You Can’t GO Back and Other Stories

昔には帰れない (ハヤカワ文庫SF)

昔には帰れない (ハヤカワ文庫SF)

笛の音によって空に浮かぶ不思議な“月”。その“月”にときめいた子供時代の日々は遠く……表題作「昔には帰れない」をはじめ、神話的な過去と現在を巧みに溶かしあわせた「崖を登る」、悩みをかかえる奇妙なエイリアンがつぎつぎに訪れる名医とは……「忘れた偽足」、ヒューゴー賞受賞に輝く奇妙奇天烈な名品「素顔のユリーマ」など、SF界きってのホラ吹きおじさんの魅力あふれる中短篇16篇を収録した日本オリジナル傑作集


・「素顔のユリーマ」Eurema's Dam
・「月の裏側」 Other Side of the Moon
・「楽園にて」In the Garden
・「パイン・キャッスル」Pine Castle
・「ぴかぴかコインの湧きでる泉」Bright Coins In Never-Ending Stream
・「崖を登る」The Cliff Climbers
・「小石はどこから」Fall of Pebble-Stones
・「昔には帰れない」You Can't Go Back
・「忘れた偽足」Old Foot Forgot
・「ゴールデン・トラバント」Golden Trabant
・「そして、わが名は」And Name My Nema
・「大河の千の岸辺」All Pieces of a Rivershore
・「すべての陸地ふたたび溢れいずるとき」When All the Lands Pour Out Again
・「廃品置き場の裏面史」Junkyard Thoughts
・「行間からはみだすものを読め」And Read the Flesh Between the Lines
・「1873年のテレビドラマ」Selenium Ghosts of the Eighteen Seventies

青背としては4冊目、『つぎの岩につづく』*1から実に16年ぶりの日本オリジナル短篇集。
その辺の事情は、あとがきに詳しい。
SFマガジン、ミステリマガジンなどの雑誌に掲載されたのみで、単行本未収録の作品は多かったんだけど、これで16篇減。それでも、まだ1冊出せるくらいは残ってるんだけど。


ラファティの謳い文句に出てくるホラ話。
ホラっていうのは、土台が(聞き手の知っている)現実なんだよね。接点までもが現実から遊離すると、それは物語や文学になり、聞き手は作り事だと承知できる。
でも、ホラ話の場合、そうとわかっていても、現実に立脚して構成されているから、「1%くらいはホントかも」と頭の片隅にひっかかる。
ラファティの作品は、そこにSF成分が加わることによって、既知世界が根底から揺さぶられ、なんとも言えない現実崩壊感が味わえる。
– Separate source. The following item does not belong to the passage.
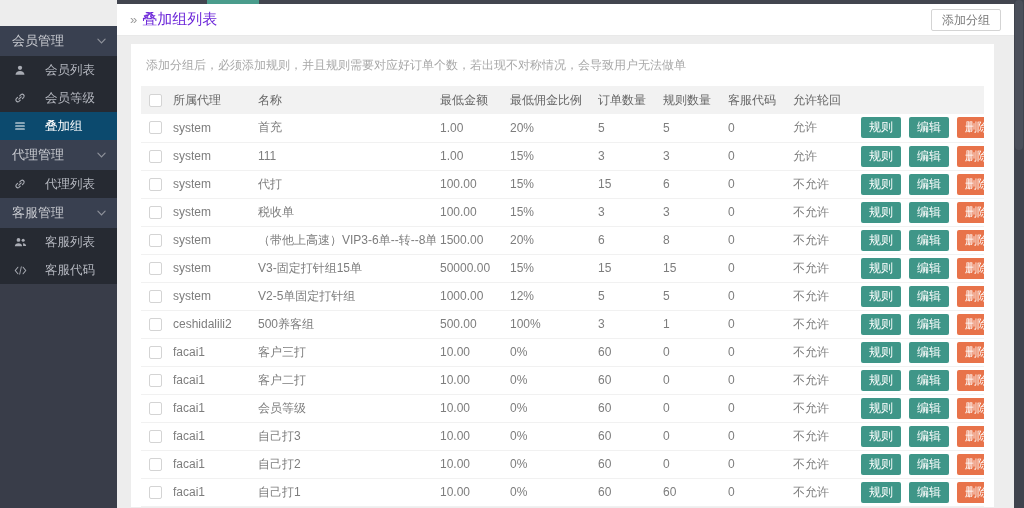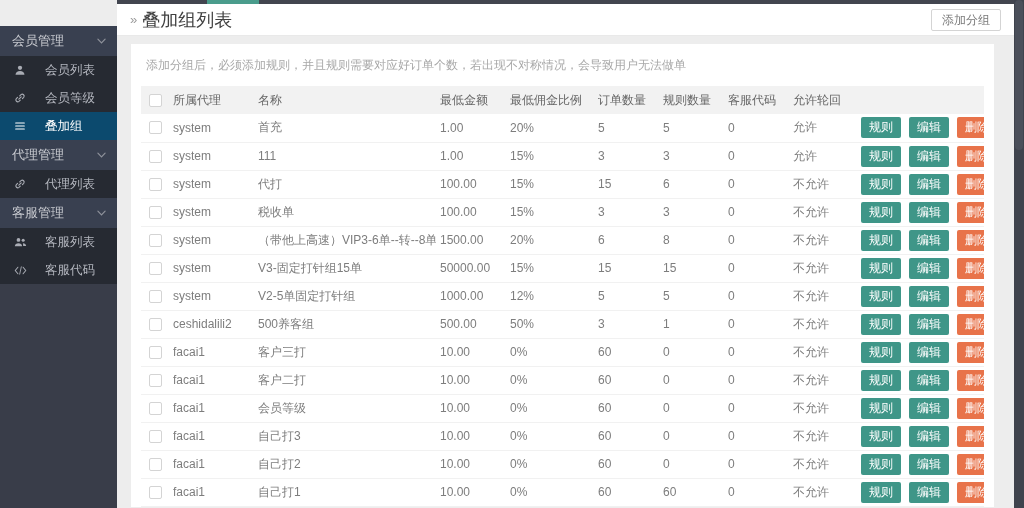"叠加组列表" .bc-label { color: #404040 -> #6d28d9; font-size: 18px -> 15px }
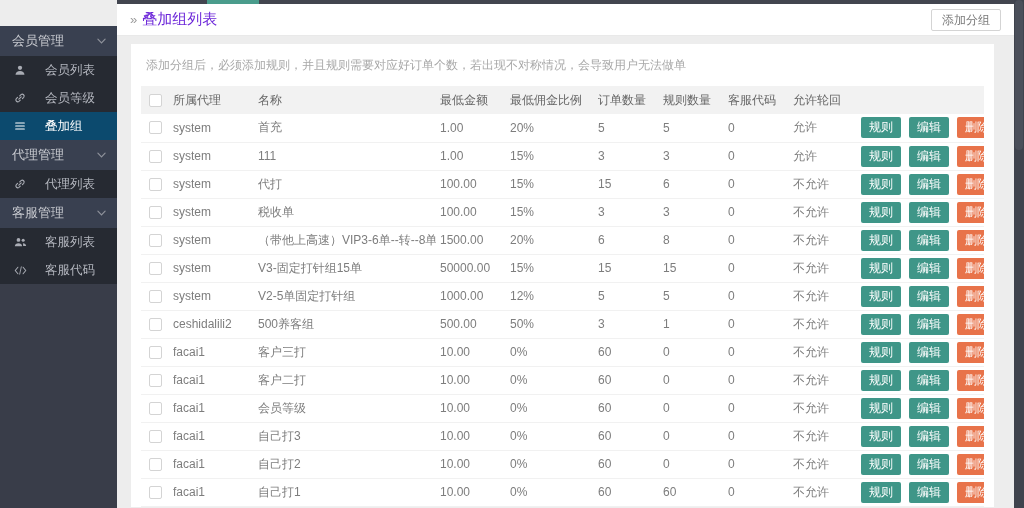"50%" td { text: 50% -> 100% }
伊藤典夫氏が言うところの、こじれてる作品は個人的にはあまり好みでないかも。
『九百人のお祖母さん』*2は面白く、『翼の贈りもの』*3が全くハマれなかったことから、発表年が後期のものが好みでないのかなぁ。それとも、そんな単純な分け方になるものでない?


収録作でお気に入りは、
・「素顔のユリーマ」
何をやってもダメなボンクラの唯一の特技は、超絶メカを作ること。
それによって社会は洗練されるが、それ故に彼は惨めになってしまい……
ボンクラこそが、世界を揺るがしてしまうのもパターン。


・「月の裏側」
つい、普段と違うバス停で降り、いっぱい引っ掛けてきた男。
帰宅が遅くなって、妻に怒られるが、また、そこで降りてみると……
ミステリ風味の短篇。


・「小石はどこから」
子供相手のQ&Aを執筆している男。
雨の日、屋根の下に石が溜まっている理由がどうしても書けず……


・「大河の千の岸辺」
昔、サーカスの演し物になっていた、巨大な川の絵。
それは何メートルもあり、拡大しても、細部までリアルに描かれている。
各地に、同じようなものがあると聞いて、それを集めるが……
これはかなりのコズミック・ホラー。
絵に描かれた雲の正体が……


・「1873年のテレビドラマ」
世界最初のテレビドラマ。
その全13話を紹介していく。
一見、ドラマのあらすじを紹介しているだけに見えて、そこにはレイヤーが幾つか存在している。
あらすじの語り手は言及していないけど、痴話喧嘩も進行中。
更に、すべてが金を手に入れるためのホラかも。